A recent Kosovo government announcement of a contract with U.S. developer ContourGlobal to build a new coal-fired power plant in Pristina appears to be in violation of European state-aid rules.
The deal, which awards ContourGlobal a no-bid contract to build a 450-megawatt (MW) plant that would burn domestically produced lignite, effectively serves as a barrier to competition from lower-cost renewable energy technologies.
The 269-page agreement, which the government to its minor credit has posted on its web site, includes a “target” consumer cost for the power plant’s electricity of €80 per megawatt hour (MWh). However, this number would not cover total costs, which in the contract appear to be based on calculations that take 22 pages to explain (Pages 170-192) The document offers no answers to these formulae, leaving significant uncertainty as to what such a plant would really cost.
This is an iffy proposition reminiscent of similar past proposals researched by the Institute for Energy Economics and Financial Analysis. Among previous iterations was a 2016 proposal also involving CountourGlobal that never got off the ground and that IEEFA concluded would jeopardize the entire economy of Kosovo by generating very expensive electricity and creating a huge debt burden. There is no reason to think that these risks are any different with this new deal.
The contract protects ContourGlobal, guaranteeing not only reimbursement on a variety of costs that range from fuel to corporate taxes, but return on its investment of 18.5 percent. It includes minimal protection for Kosovo.
A better option: opening the market to competition and allowing for power generation that takes into account affordability, security of supply and the environment.
The document, formally known as a power purchase agreement (PPA), ensures ContourGlobal of “energy payments,” “availability payments,” and “additional payments.” The first would cover the power plant’s operating costs, including for fuel (it seems that this revenue would come from the €80 per MWh customer rate). The availability payments would cover fixed numbers, including ContourGlobal’s equity return and interest payments. “Additional payments” would cover ancillary services to balance the power grid. What any of these costs would truly be is not spelled out.
The PPA does give Kosovo some limited protections. If the power plant doesn’t work, ContourGlobal doesn’t get paid. If the plant doesn’t meet a certain minimum availability, ContourGlobal would be penalized up to €4 million per year. If the power plant fails to reach its “technical limit” on request, the company would be up to €2 million a year.
That said, it is significant that these penalties are capped. And notable that they are essentially negated by potentially greater rewards for the developer that include a 20 percent bonus if the power plant runs above a certain threshold. The penalties are also minuscule compared with potential annual revenues of €260 million (assuming an 8 percent capacity factor and €80/MWh rate).

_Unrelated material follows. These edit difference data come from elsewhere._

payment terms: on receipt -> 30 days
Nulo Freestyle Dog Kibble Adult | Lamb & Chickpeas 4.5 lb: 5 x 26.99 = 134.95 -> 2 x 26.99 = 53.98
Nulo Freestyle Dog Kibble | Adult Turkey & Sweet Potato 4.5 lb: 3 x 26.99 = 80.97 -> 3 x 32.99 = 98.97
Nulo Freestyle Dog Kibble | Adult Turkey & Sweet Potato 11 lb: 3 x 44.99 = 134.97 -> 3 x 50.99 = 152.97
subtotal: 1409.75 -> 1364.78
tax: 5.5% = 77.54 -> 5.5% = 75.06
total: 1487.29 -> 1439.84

The big protections favor the developer.
And they raise conflict-of-interest questions. The name of the U.S. law firm of Hunton & Williams features prominently on the contract, and if that law firm was the sole drafter, the Kosovo public will rightly want to know who paid for it.
Although part of the Kosovo government’s aim here is probably to attract foreign investment to a country seen as high-risk, surely the government can get a better deal than this for consumers.

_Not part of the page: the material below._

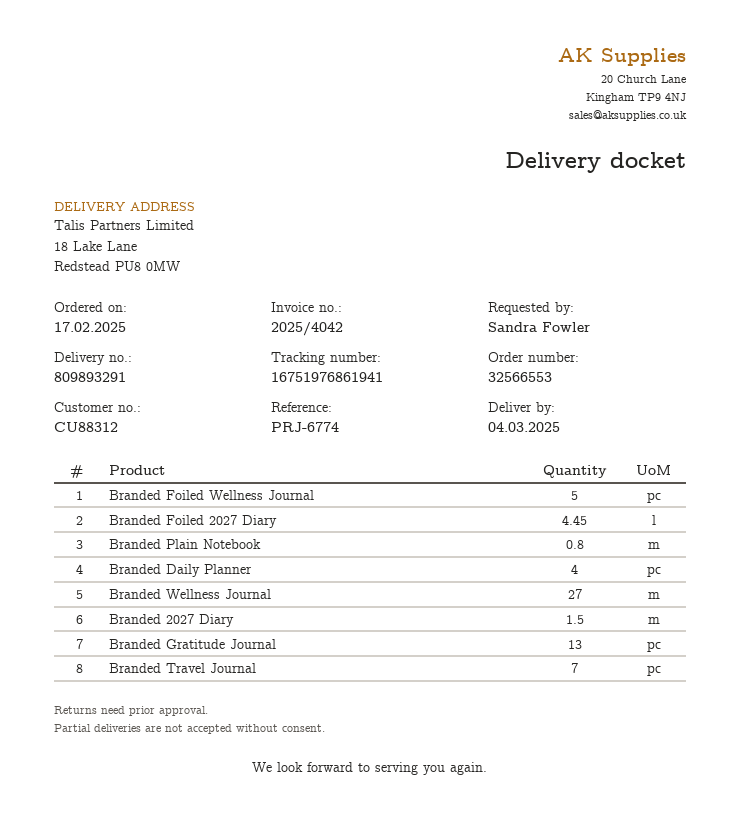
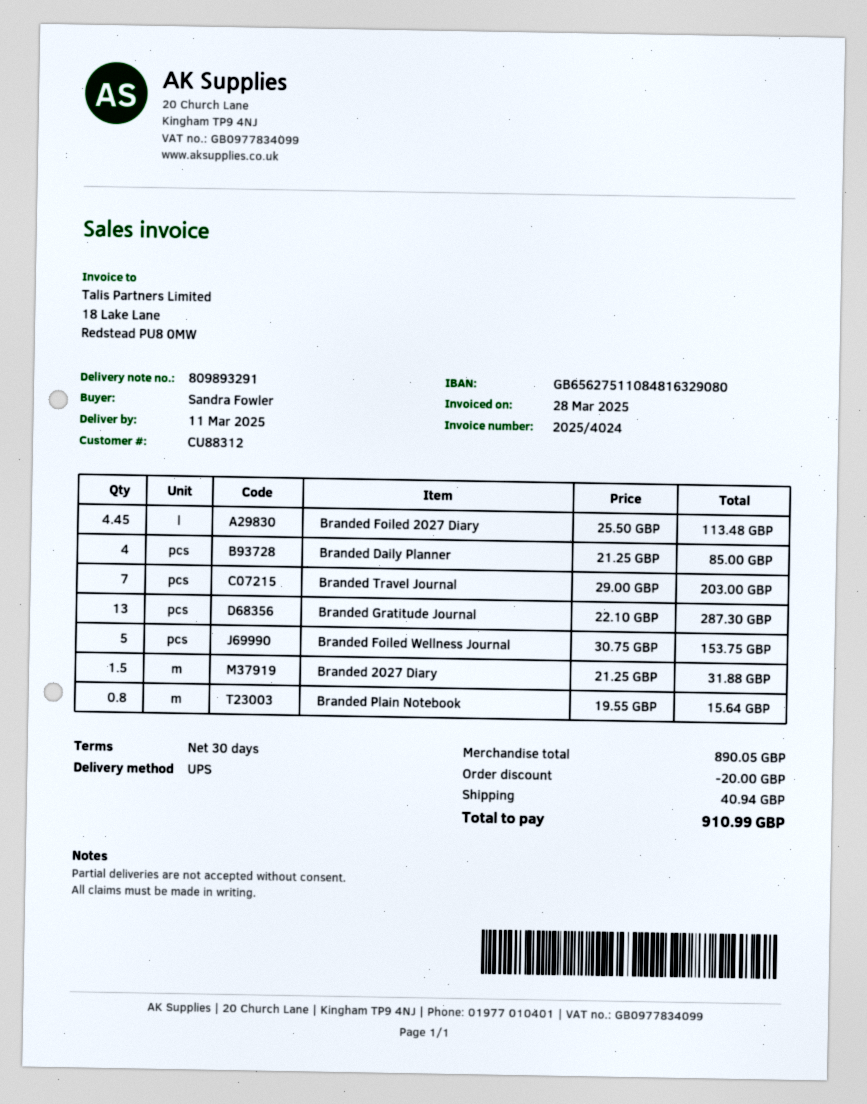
delivery date: 2025-03-04 -> 2025-03-11
invoice number: 2025/4042 -> 2025/4024
Branded Wellness Journal: 27 -> none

NOT ONLY DOES THIS AGREEMENT LOOD BAD FOR KOSOVO, it seems also to constitute what is known as “illegal state aid” under European Union standards, which figure into the discussion because Kosovo is an aspiring EU member state.
The “availability payments” in this contract break recently published EU guidelines, which require such payments to be competitive and technology neutral, to include interconnection, and to be a last resort—after power market liberalization, which is meant to encourage competition.
These payments would also limit Kosovo’s electricity grid options for 20 years, since the availability payments (which, again, cover all fixed costs, including debt and equity costs and returns) would be paid regardless of whether electricity is even dispatched. This would confer a financial advantage to the coal plant, making a nonsense of the Kosovo government’s recent claim that 2018 will the “year of green energy” in a country that is already 98 percent dependent on coal for its electricity generation.
There’s a much better option in simply opening the market to competition and allowing the government of Kosovo to develop multiple forms of power generation that take into account affordability, security of supply and environmental impacts.
The government would do well to open contract terms like those it is offering ContourGlobal to all forms of power-generation technologies. And it could create cost reductions by way of competitive auctions, an approach that has worked well around the world to drive wind and solar prices down.
Gerard Wynn is an IEEFA energy finance consultant. Visar Azemi is coordinator of the Kosovo Civil Society Consortium for Sustainable Development (KOSID).